First runner-up Himanshi Rastogi (35) is a hospitality professional. Rastogi starting shooting four years ago, starting with a point-and-shoot camera and eventually graduating to a professional camera. He photographed the tomb of Feroz Shah Kotla for this event.

“This is an attempt to bring focus on ‘forgotten heritage’. Like Humayun’s Tomb, other smaller monuments also need to be restored. There are so many heritage sites in the heart of Delhi with easy access but people are not aware of them,” Rastogi said.

Second runner-up and a former lawyer, Parth Thakkar (26), opted for full-time photography a year ago. Three of his pictures were selected for display, with one of them, on Athpullah bridge in Lodhi Garden, winning the third prize. Thakkar is a self-taught photographer — he tutored himself by reading books on the subject.

The photography club, Thakkar believes, has helped him refine his art. “After every exhibition, professional photographers review our work and suggest ways of improving,” he said.

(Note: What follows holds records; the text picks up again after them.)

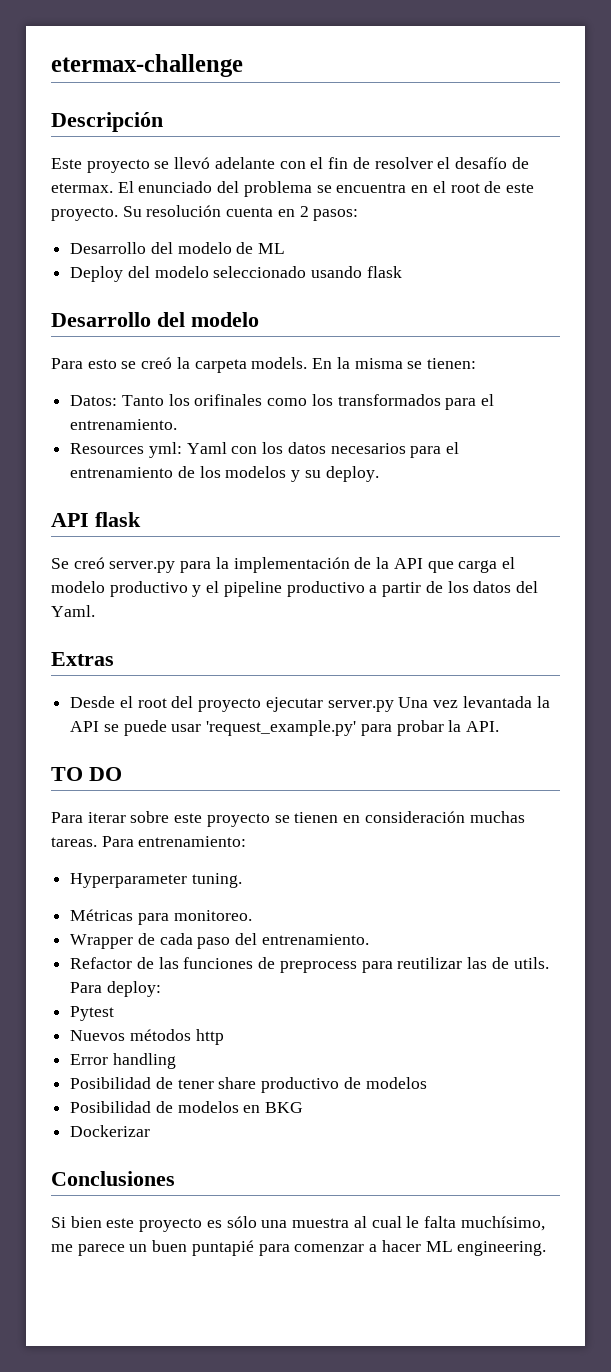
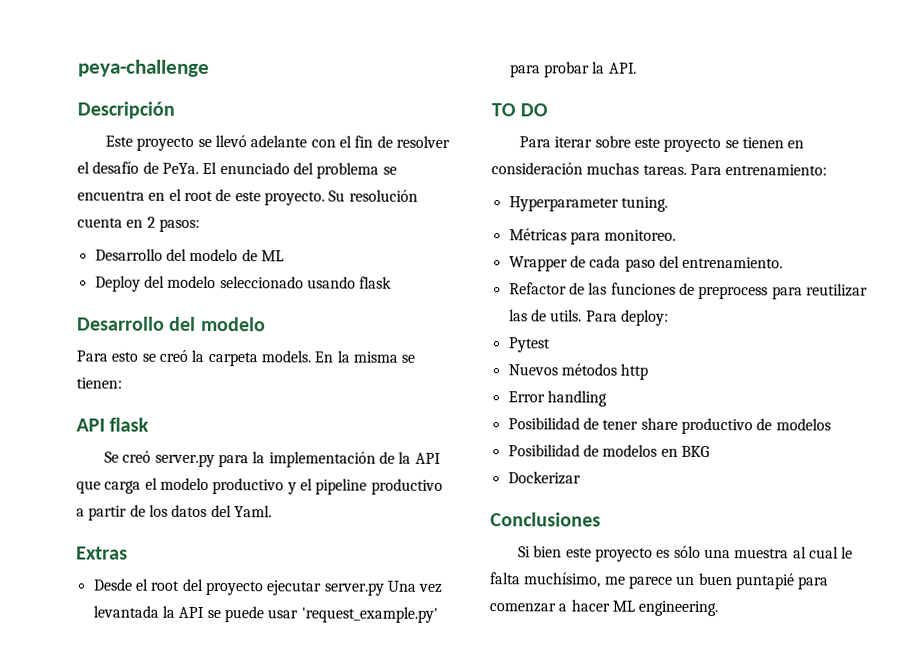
[51,54,243,77] etermax-challenge -> [78,59,210,78] peya-challenge
[51,183,113,193] etermax. -> [161,162,199,174] PeYa.
[70,394,495,410] [70,419,178,430] [70,442,460,458] [70,466,379,482] // Datos: Tanto los orifinales como los transformados para el entrenamiento. // Resources yml: Yaml con los datos necesarios para el entrenamiento de los modelos y su deploy. -> (122, 383) none

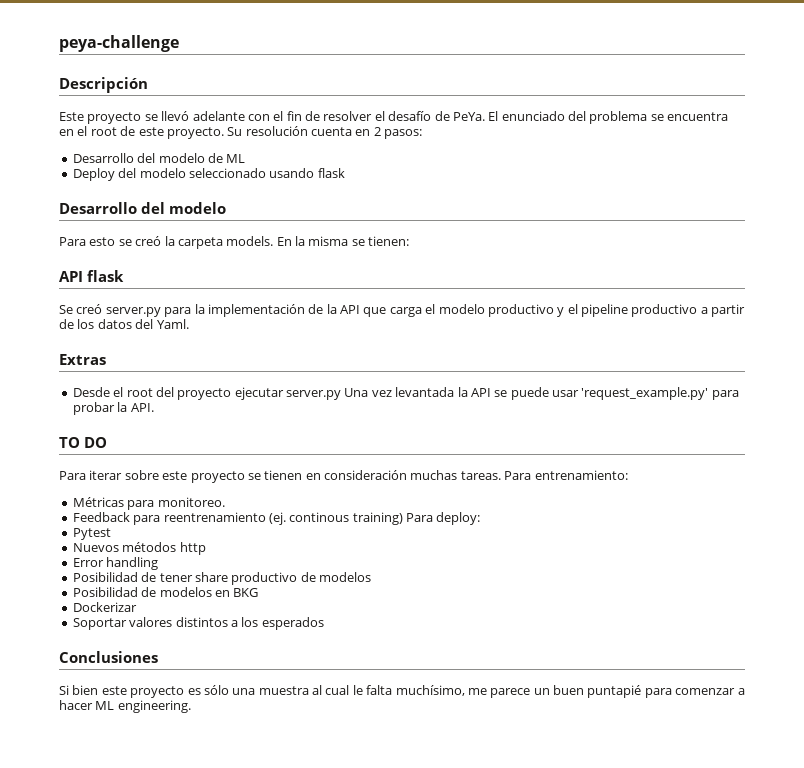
[508,196,668,212] // Hyperparameter tuning. -> (628, 475) none
[508,255,784,272] [508,282,868,300] [508,309,583,322] Wrapper de cada paso del entrenamiento. // Refactor de las funciones de preprocess para reutilizar las de utils. -> [72,512,403,525] Feedback para reentrenamiento (ej. continous training)
(581, 478) none -> [72,617,324,630] // Soportar valores distintos a los esperados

Vikramjit, who started DHPC a few years ago as a Facebook page, has expanded it into a much larger community with various exercises. There are monthly “darbars” with heritage experts, authors and university professors on how to look at heritage and read its undertones.

“We also have fortnightly photography walks where we select a monument, talk about its history and take pictures,” Vikramjit said.